DATA RECORDS —
==================================================

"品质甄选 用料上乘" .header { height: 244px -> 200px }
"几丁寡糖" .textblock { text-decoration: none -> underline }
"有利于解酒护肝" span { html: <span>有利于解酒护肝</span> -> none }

==================================================

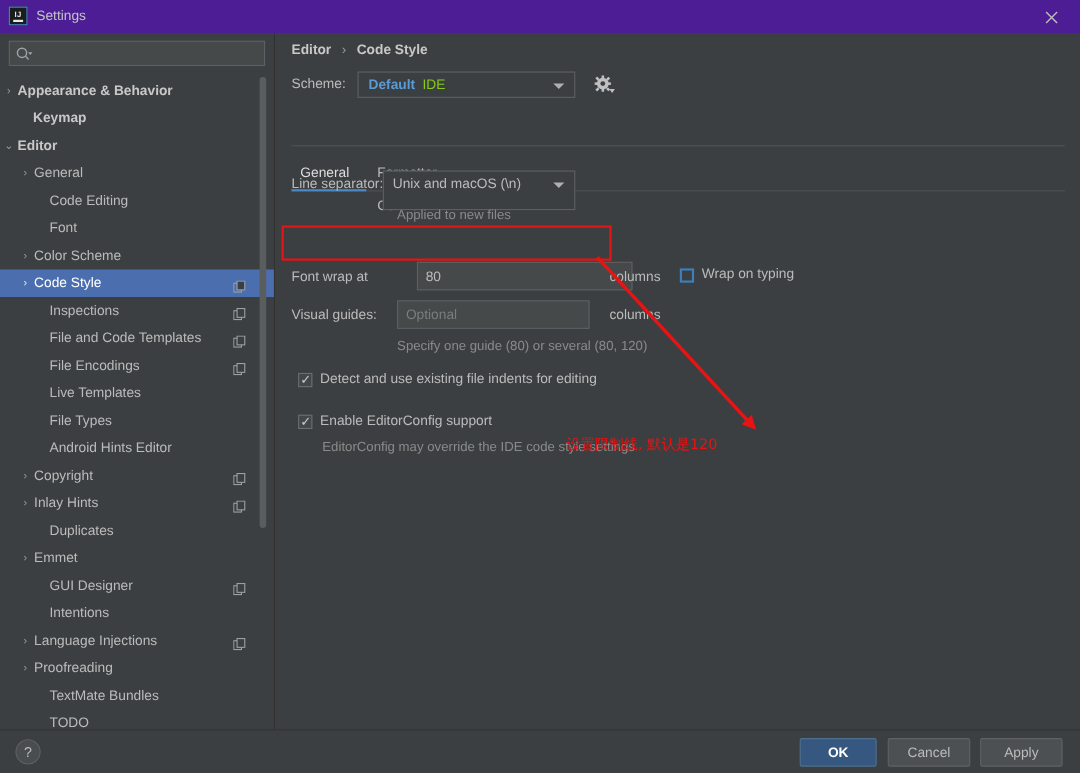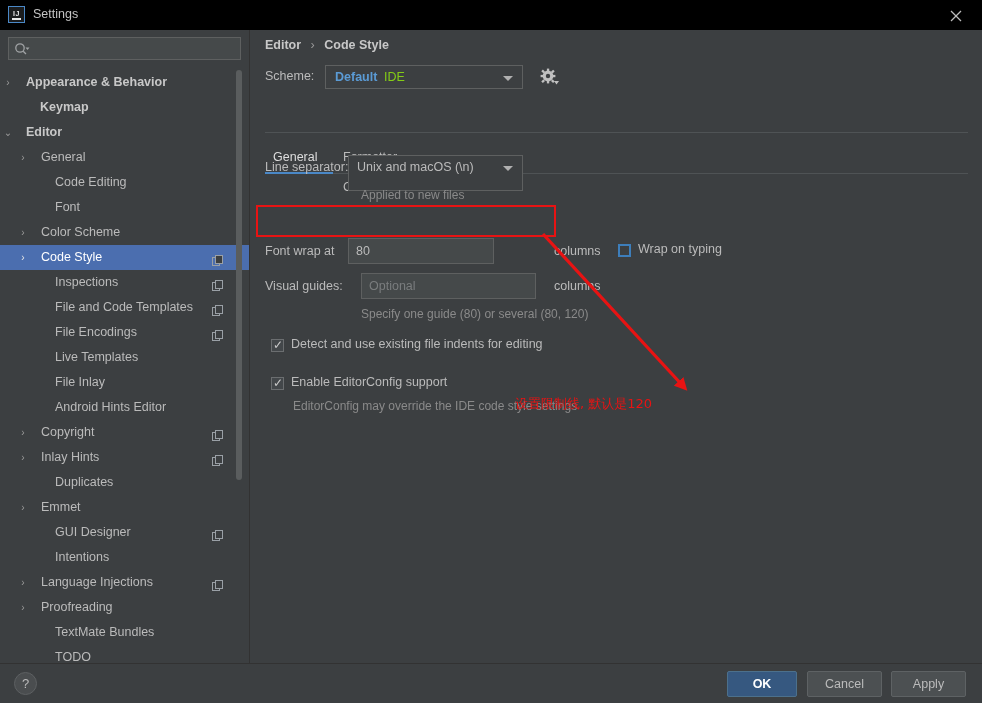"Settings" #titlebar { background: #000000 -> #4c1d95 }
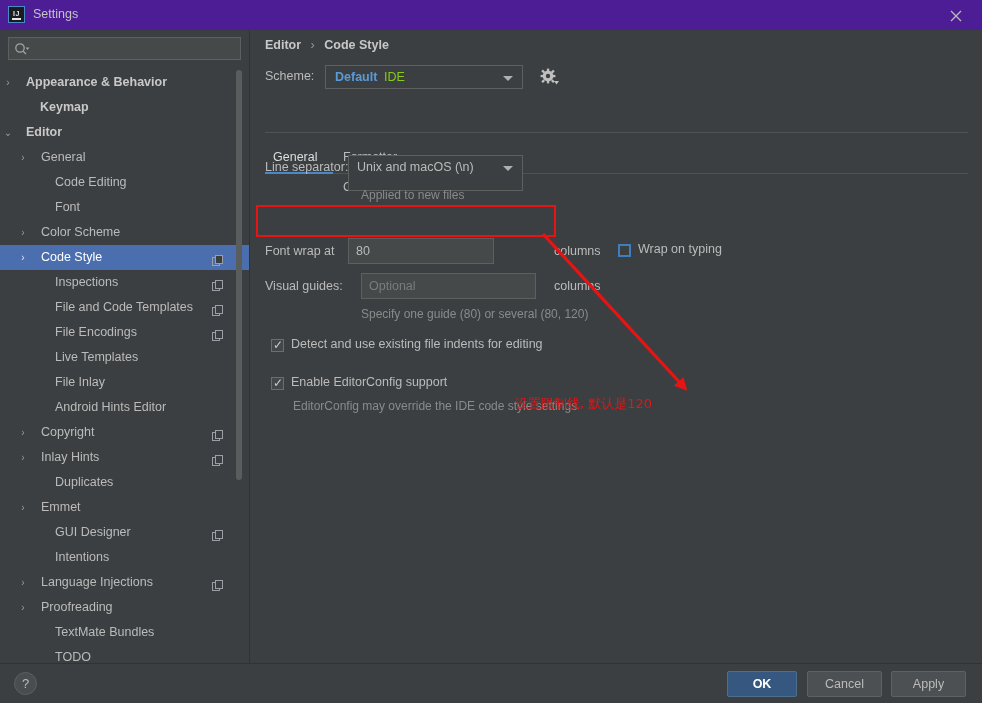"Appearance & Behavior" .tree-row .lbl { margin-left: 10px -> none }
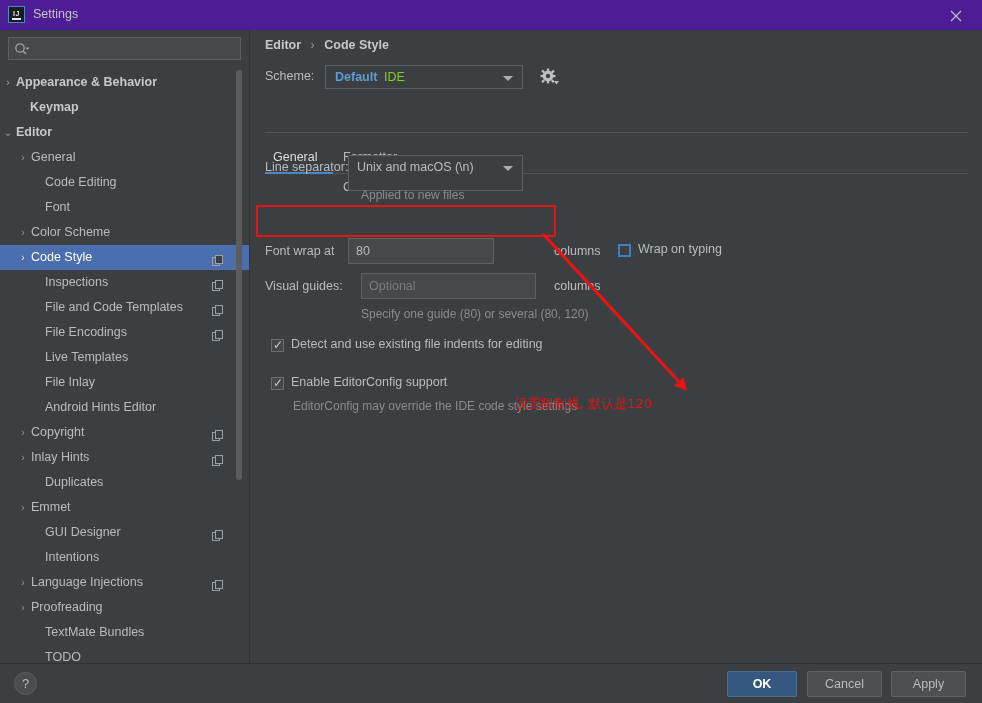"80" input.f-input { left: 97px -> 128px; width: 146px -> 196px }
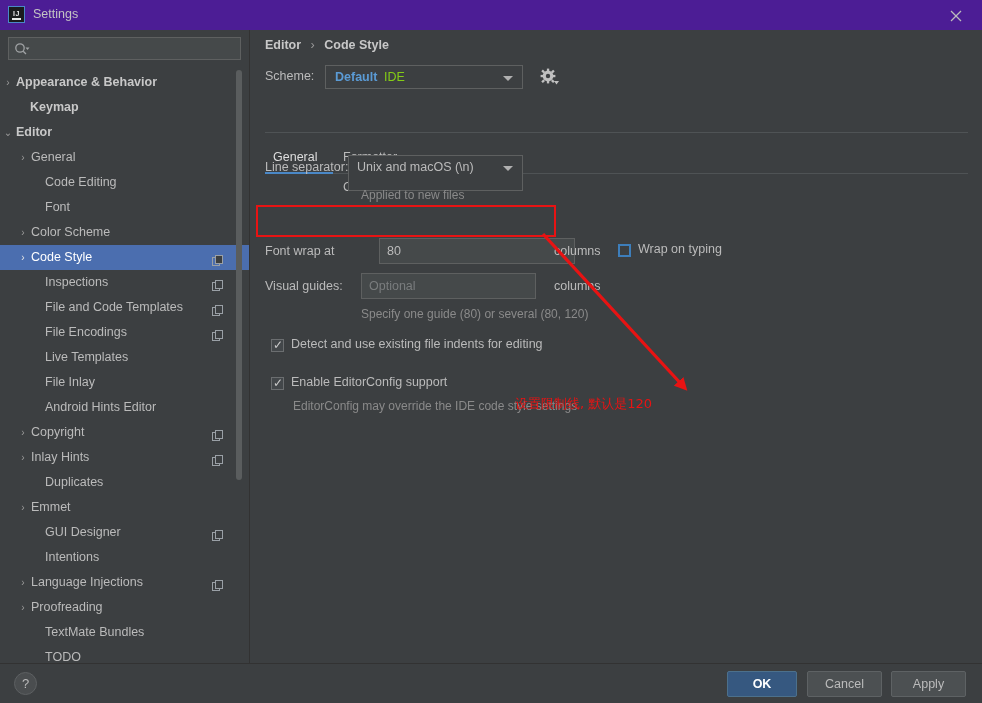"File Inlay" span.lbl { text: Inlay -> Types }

==================================================

Your answer must consist solely of the lines above between the line holding "height: 244px ->" and the line holding "html: <span>有利于解酒护肝</span> ->", inclusive, copied exactly.

"品质甄选 用料上乘" .header { height: 244px -> 200px }
"几丁寡糖" .textblock { text-decoration: none -> underline }
"有利于解酒护肝" span { html: <span>有利于解酒护肝</span> -> none }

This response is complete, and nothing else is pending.